The other drugs out there that we might use, including photopheresis, would be primarily for those severely progressing patients in the hospital. We might consider, in addition its clinical trials, we have used quite a bit of vedolizumab as an inhibitor of alpha-4 beta-7, which is the integrin that’s key for trafficking of T cells to the GI [gastrointestinal] tract. It’s approved for the treatment of patients with IBD [inflammatory bowel disease]. And it may help some patients with that particularly aggressive GI graft-vs-host disease.
What we found and what others have found is that sometimes, if you treat that with vedolizumab, people get worsening skin graft-vs-host disease ironically, which is interesting.
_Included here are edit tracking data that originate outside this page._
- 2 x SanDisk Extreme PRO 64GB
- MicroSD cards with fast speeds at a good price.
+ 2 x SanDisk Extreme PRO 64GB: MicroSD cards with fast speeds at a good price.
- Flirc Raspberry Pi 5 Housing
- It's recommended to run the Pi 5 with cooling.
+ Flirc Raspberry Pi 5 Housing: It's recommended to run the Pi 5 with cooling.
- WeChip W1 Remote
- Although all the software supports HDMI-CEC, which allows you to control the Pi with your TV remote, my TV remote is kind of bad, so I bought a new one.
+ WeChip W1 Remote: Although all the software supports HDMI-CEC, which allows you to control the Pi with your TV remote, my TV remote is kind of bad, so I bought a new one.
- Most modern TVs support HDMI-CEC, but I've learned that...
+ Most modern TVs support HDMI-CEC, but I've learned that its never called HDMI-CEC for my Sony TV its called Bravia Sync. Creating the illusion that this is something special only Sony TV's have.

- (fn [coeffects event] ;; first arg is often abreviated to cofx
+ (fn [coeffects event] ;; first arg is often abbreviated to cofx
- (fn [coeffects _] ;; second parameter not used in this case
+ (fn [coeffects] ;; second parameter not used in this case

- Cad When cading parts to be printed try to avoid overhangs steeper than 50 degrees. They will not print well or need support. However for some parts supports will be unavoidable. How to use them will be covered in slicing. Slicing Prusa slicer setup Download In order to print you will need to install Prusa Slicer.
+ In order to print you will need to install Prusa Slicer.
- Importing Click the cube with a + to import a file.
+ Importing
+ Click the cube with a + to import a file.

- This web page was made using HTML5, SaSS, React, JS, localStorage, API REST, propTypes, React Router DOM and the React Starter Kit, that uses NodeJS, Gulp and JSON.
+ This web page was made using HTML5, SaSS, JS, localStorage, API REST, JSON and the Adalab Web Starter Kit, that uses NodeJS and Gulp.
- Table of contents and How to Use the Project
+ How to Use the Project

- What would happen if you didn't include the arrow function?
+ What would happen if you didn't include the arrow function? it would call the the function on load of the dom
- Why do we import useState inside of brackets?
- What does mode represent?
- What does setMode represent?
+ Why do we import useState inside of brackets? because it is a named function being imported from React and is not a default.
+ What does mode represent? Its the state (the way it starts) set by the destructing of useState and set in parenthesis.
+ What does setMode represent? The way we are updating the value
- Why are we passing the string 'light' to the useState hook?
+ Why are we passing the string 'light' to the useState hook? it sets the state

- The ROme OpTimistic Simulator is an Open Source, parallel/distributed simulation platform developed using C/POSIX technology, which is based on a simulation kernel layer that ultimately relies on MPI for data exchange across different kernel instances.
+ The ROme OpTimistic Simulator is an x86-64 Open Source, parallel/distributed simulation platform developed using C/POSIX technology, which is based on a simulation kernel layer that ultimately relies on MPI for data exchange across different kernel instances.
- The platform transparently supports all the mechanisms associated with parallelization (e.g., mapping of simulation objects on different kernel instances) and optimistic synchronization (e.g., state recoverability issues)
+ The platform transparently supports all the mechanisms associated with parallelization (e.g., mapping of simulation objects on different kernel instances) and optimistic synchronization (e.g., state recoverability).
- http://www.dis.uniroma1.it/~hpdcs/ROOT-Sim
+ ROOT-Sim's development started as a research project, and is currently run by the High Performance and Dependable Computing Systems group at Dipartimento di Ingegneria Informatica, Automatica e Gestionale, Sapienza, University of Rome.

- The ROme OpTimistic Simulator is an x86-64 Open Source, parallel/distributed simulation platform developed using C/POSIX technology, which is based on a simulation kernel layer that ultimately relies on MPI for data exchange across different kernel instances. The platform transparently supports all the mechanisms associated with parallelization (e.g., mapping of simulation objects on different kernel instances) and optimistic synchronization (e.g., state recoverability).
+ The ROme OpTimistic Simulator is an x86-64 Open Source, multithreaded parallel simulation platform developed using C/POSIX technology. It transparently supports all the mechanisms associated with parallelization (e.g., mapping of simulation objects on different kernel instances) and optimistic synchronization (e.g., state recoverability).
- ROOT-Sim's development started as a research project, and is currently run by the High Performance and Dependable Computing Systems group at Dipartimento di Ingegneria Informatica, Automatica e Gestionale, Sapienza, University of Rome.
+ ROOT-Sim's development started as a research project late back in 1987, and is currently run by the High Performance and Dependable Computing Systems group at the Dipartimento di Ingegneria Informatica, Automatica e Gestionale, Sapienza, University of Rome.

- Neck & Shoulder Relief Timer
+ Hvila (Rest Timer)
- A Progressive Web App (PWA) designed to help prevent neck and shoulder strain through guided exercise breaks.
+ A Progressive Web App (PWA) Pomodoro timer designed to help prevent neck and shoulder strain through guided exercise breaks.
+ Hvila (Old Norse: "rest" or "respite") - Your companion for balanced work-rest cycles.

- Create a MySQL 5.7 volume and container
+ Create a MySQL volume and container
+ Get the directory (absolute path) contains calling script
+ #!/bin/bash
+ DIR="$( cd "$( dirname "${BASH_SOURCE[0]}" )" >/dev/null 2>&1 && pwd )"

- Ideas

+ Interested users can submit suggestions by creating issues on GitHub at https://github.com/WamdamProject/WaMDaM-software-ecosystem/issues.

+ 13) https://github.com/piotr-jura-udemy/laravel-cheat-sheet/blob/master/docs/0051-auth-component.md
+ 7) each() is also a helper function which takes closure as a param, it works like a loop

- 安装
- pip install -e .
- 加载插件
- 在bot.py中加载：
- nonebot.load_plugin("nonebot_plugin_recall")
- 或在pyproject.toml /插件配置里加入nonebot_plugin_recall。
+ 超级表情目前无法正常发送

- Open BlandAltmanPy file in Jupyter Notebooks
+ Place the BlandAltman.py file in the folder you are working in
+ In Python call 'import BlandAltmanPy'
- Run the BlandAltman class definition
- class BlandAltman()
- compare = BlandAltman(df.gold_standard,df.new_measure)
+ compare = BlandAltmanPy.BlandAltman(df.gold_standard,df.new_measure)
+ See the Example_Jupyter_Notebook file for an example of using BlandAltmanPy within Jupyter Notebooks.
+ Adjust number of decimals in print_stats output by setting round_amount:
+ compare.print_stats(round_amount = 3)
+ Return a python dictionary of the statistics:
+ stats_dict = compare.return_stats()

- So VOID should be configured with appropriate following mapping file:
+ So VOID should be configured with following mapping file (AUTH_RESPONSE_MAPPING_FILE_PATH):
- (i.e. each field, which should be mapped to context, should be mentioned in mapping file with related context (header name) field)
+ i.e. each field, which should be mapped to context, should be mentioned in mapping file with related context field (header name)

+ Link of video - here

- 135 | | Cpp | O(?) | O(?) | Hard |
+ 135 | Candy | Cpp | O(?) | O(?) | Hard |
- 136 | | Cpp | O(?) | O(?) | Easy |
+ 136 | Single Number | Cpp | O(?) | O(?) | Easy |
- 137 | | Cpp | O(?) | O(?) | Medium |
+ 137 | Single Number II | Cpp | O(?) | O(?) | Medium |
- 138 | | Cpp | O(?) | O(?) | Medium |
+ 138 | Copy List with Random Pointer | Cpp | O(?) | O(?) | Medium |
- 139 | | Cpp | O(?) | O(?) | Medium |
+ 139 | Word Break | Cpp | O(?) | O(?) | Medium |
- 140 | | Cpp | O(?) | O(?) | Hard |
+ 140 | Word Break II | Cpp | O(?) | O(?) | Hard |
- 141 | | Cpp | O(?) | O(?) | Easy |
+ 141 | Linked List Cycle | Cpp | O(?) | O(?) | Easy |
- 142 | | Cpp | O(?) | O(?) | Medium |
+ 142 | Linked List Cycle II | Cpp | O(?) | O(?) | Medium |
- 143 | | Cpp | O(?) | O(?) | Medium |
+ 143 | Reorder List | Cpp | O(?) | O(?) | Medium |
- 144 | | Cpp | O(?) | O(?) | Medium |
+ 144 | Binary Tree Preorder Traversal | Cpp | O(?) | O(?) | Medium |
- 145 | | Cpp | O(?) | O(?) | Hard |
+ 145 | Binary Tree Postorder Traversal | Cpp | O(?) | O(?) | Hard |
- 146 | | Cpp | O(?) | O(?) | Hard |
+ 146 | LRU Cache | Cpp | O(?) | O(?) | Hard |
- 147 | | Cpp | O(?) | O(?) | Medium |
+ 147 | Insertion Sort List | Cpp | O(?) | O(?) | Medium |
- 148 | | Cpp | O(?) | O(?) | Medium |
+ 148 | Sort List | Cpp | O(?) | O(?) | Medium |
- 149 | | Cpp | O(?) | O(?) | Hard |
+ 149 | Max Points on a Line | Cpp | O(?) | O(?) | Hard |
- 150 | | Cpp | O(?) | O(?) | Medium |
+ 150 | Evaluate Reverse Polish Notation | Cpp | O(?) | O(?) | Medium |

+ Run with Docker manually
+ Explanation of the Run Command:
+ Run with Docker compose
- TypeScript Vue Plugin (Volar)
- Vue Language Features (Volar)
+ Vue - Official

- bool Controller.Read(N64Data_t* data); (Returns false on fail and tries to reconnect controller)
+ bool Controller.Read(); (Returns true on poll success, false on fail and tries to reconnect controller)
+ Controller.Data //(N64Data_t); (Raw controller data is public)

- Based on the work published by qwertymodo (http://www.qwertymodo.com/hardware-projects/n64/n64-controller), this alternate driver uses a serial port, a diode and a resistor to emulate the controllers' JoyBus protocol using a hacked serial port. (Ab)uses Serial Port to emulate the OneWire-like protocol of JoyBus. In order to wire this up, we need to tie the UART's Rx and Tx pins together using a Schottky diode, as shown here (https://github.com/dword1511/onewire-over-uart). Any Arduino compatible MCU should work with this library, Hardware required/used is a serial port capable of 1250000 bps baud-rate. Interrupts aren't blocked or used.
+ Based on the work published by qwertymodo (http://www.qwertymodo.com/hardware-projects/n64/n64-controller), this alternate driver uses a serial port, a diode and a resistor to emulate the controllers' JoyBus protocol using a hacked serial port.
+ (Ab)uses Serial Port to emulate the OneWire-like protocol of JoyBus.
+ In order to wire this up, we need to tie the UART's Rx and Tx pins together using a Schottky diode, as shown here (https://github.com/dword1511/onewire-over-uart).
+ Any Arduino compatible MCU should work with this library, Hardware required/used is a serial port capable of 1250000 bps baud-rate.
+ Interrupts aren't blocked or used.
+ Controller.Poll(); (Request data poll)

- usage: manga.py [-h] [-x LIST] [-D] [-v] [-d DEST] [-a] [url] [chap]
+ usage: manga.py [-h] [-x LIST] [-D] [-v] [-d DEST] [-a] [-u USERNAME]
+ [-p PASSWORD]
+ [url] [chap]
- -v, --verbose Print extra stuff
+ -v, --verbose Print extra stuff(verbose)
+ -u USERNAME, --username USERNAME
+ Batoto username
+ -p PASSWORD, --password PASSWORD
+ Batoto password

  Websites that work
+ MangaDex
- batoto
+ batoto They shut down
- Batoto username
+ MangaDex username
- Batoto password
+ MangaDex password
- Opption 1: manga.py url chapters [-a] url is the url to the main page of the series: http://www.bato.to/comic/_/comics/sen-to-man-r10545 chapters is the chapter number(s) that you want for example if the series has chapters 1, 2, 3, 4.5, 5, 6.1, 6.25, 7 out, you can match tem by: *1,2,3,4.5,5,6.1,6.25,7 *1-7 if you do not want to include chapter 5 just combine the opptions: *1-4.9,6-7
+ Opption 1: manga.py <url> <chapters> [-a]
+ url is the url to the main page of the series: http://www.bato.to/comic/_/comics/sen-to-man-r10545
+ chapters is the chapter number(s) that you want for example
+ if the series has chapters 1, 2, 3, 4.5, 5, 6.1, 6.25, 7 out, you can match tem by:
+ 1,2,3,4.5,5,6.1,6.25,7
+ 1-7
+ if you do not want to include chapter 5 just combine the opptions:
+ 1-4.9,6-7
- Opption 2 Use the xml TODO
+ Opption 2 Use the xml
So far, the randomized trials of vedolizumab have not shown a particular differential benefit of this drug over standard of care. As far as what’s out there, there are some interesting trials looking at antibodies to specific T-cell markers.
There’s a ricin conjugated CD3/CD7 combination that was effective but caused a lot of problems. It was put on hold, and it’s about ready to be restarted through the CTN [Clinical Trials Network]. It’s called T-Guard, which has been used in these very severe cases. We get back to the issue of whether it’s better to try to wait for people to get this severe GVHD or try to intervene early with some more targeted therapies, so you don’t let the disease get so progressive.